--- Source material ---
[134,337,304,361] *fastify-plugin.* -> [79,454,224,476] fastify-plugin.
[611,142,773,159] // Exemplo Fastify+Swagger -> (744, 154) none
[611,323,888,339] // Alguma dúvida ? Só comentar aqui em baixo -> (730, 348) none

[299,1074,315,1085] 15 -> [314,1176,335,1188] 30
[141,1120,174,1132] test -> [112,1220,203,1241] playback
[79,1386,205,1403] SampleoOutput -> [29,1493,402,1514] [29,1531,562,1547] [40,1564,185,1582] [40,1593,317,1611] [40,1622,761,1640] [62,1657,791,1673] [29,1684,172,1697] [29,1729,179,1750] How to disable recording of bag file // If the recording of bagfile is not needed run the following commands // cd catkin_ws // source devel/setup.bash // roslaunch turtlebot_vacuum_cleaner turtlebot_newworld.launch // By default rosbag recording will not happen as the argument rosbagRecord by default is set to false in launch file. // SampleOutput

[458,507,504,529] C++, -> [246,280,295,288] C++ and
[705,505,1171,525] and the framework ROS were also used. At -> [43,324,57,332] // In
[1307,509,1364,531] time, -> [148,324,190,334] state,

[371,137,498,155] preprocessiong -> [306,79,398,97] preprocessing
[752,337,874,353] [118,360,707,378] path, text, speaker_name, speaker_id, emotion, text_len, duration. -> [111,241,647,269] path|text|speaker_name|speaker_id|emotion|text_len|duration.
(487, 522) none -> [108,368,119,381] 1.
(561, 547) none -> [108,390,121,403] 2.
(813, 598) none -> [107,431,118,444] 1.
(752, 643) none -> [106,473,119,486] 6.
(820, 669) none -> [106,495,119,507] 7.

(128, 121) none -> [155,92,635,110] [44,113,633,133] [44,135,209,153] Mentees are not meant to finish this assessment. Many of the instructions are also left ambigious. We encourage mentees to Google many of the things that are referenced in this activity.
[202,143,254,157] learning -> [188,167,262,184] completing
---
Aim of the task: Output each record exactly, leaving nothing out.

Expected answer:
[134,337,304,361] *fastify-plugin.* -> [79,454,224,476] fastify-plugin.
[611,142,773,159] // Exemplo Fastify+Swagger -> (744, 154) none
[611,323,888,339] // Alguma dúvida ? Só comentar aqui em baixo -> (730, 348) none

[299,1074,315,1085] 15 -> [314,1176,335,1188] 30
[141,1120,174,1132] test -> [112,1220,203,1241] playback
[79,1386,205,1403] SampleoOutput -> [29,1493,402,1514] [29,1531,562,1547] [40,1564,185,1582] [40,1593,317,1611] [40,1622,761,1640] [62,1657,791,1673] [29,1684,172,1697] [29,1729,179,1750] How to disable recording of bag file // If the recording of bagfile is not needed run the following commands // cd catkin_ws // source devel/setup.bash // roslaunch turtlebot_vacuum_cleaner turtlebot_newworld.launch // By default rosbag recording will not happen as the argument rosbagRecord by default is set to false in launch file. // SampleOutput

[458,507,504,529] C++, -> [246,280,295,288] C++ and
[705,505,1171,525] and the framework ROS were also used. At -> [43,324,57,332] // In
[1307,509,1364,531] time, -> [148,324,190,334] state,

[371,137,498,155] preprocessiong -> [306,79,398,97] preprocessing
[752,337,874,353] [118,360,707,378] path, text, speaker_name, speaker_id, emotion, text_len, duration. -> [111,241,647,269] path|text|speaker_name|speaker_id|emotion|text_len|duration.
(487, 522) none -> [108,368,119,381] 1.
(561, 547) none -> [108,390,121,403] 2.
(813, 598) none -> [107,431,118,444] 1.
(752, 643) none -> [106,473,119,486] 6.
(820, 669) none -> [106,495,119,507] 7.

(128, 121) none -> [155,92,635,110] [44,113,633,133] [44,135,209,153] Mentees are not meant to finish this assessment. Many of the instructions are also left ambigious. We encourage mentees to Google many of the things that are referenced in this activity.
[202,143,254,157] learning -> [188,167,262,184] completing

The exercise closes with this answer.